* INSTRUCTIONS TO FOLLOW *
Only one stretch of the data should be retyped: the lines from the line containing "color:#C08A16;" through the line containing "flex:0 0 336px;". Keep pictures out of it.

* DATA *
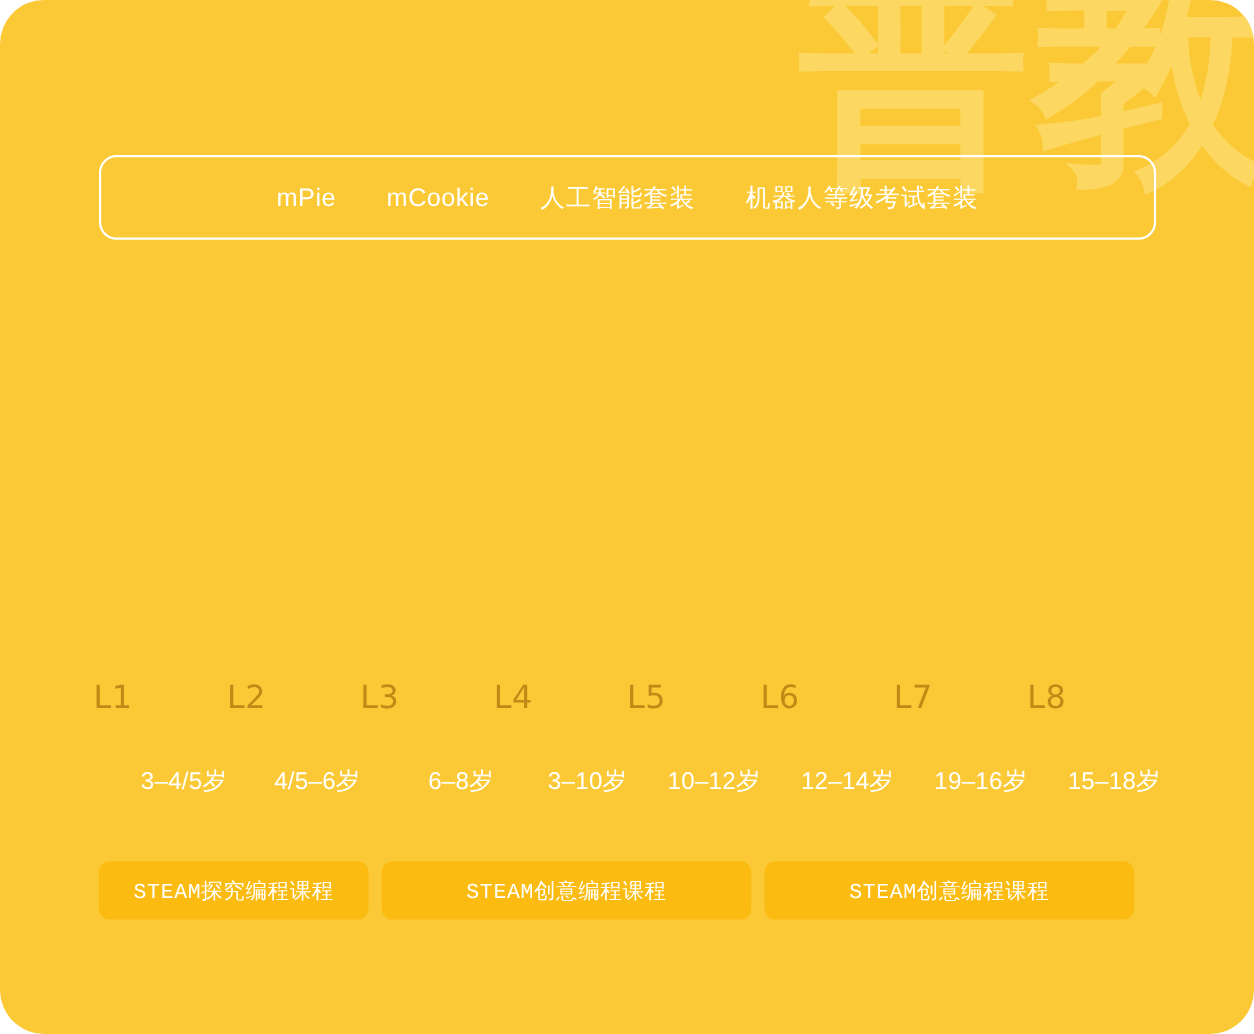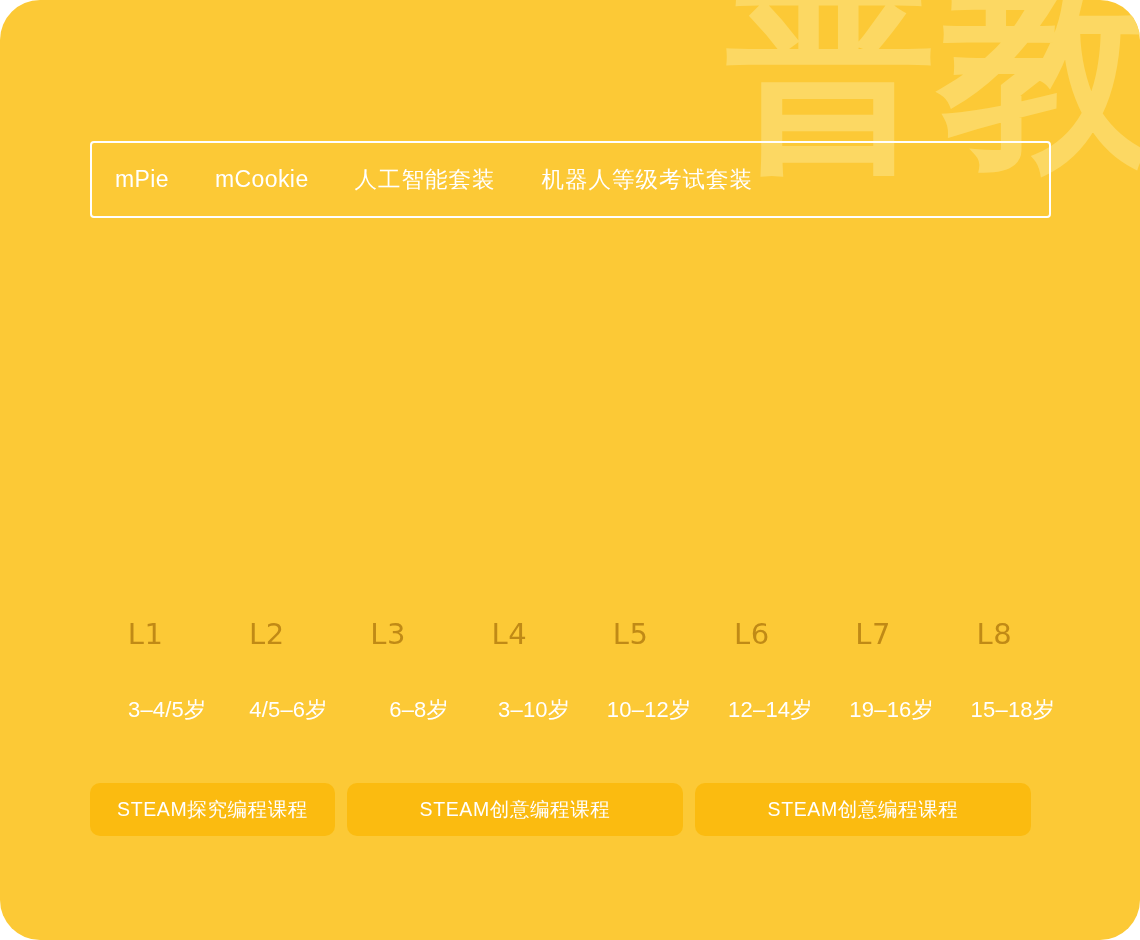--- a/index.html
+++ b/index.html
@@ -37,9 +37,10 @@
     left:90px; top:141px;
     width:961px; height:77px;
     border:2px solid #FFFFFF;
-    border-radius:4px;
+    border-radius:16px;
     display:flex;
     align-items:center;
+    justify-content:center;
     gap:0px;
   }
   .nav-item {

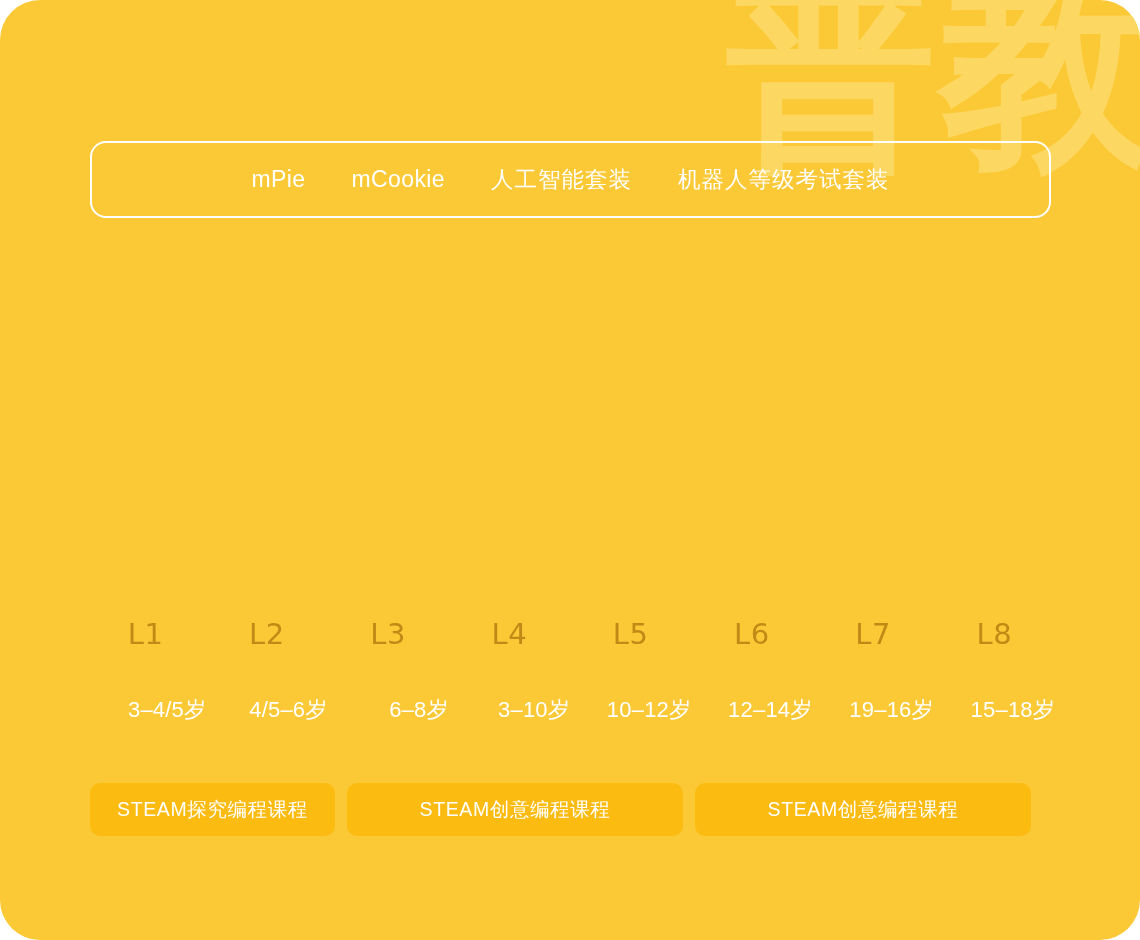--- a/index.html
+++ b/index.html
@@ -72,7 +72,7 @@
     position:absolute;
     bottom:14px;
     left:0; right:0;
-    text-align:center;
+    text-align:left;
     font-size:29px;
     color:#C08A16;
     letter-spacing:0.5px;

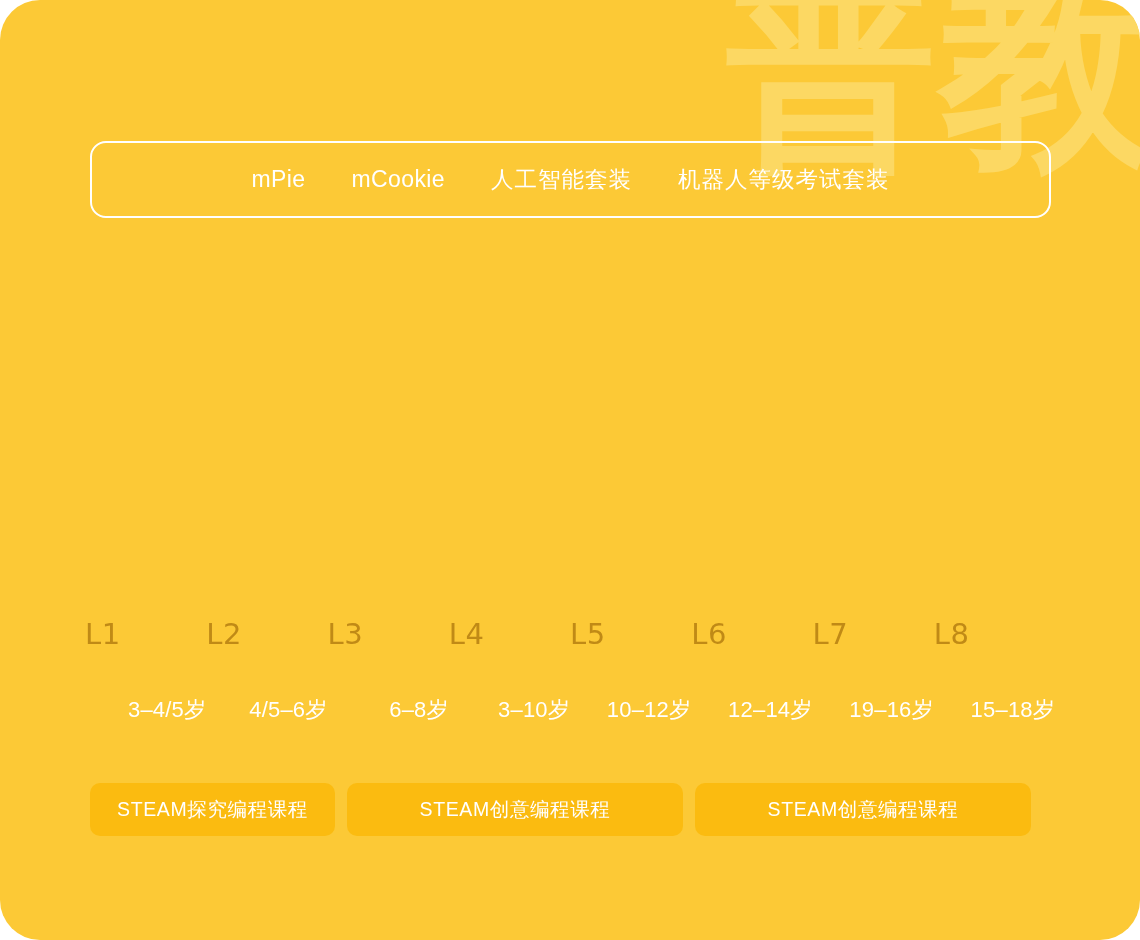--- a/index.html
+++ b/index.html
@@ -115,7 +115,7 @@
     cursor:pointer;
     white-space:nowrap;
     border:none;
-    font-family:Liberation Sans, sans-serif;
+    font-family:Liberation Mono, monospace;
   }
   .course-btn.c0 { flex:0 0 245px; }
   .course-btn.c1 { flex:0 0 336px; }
--
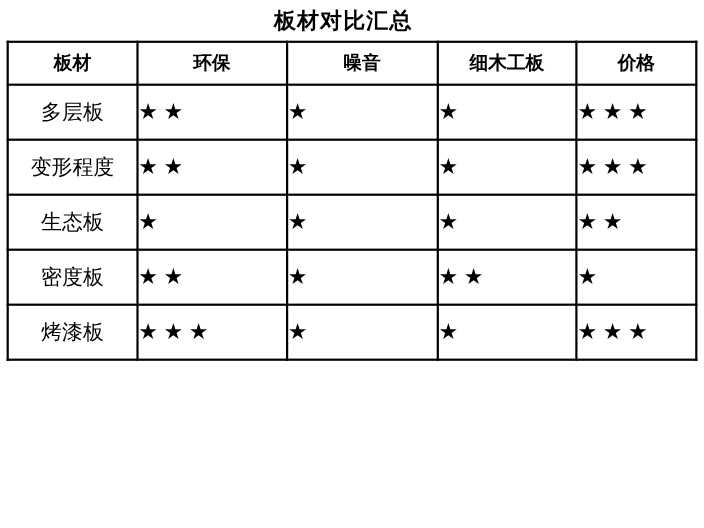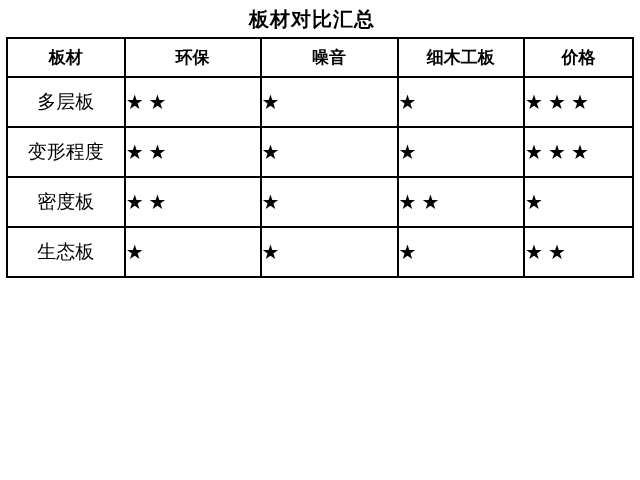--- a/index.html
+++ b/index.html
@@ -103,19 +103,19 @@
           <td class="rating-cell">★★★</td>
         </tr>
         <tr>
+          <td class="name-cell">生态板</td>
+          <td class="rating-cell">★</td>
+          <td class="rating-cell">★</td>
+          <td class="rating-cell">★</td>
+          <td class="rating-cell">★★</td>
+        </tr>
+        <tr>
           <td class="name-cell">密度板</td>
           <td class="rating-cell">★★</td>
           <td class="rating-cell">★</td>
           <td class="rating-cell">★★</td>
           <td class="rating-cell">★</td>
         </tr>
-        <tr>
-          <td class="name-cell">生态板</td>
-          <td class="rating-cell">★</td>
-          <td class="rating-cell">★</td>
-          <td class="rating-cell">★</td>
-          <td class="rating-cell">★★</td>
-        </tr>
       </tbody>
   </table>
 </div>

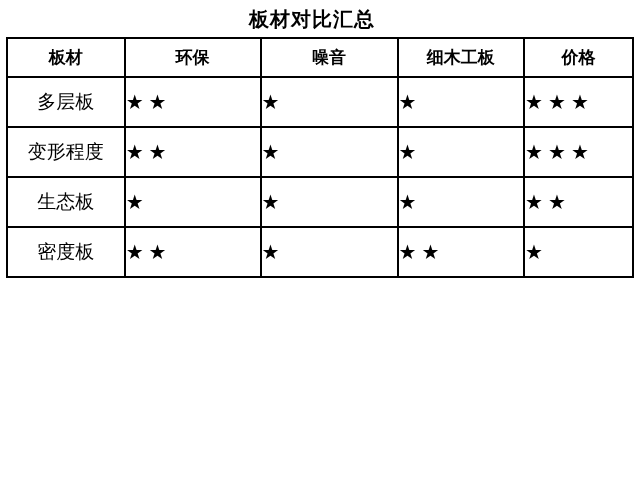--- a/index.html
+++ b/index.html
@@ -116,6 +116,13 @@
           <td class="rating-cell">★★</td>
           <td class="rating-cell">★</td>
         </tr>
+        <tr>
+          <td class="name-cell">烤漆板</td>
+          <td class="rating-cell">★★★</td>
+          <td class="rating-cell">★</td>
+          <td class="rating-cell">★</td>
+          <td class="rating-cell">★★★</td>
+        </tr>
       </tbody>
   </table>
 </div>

* WRITTEN SOLUTION *
     color:#C08A16;
     letter-spacing:0.5px;

--- a/index.html
+++ b/index.html
@@ -115,7 +115,7 @@
     cursor:pointer;
     white-space:nowrap;
     border:none;
-    font-family:Liberation Sans, sans-serif;
+    font-family:Liberation Mono, monospace;
   }
   .course-btn.c0 { flex:0 0 245px; }
   .course-btn.c1 { flex:0 0 336px; }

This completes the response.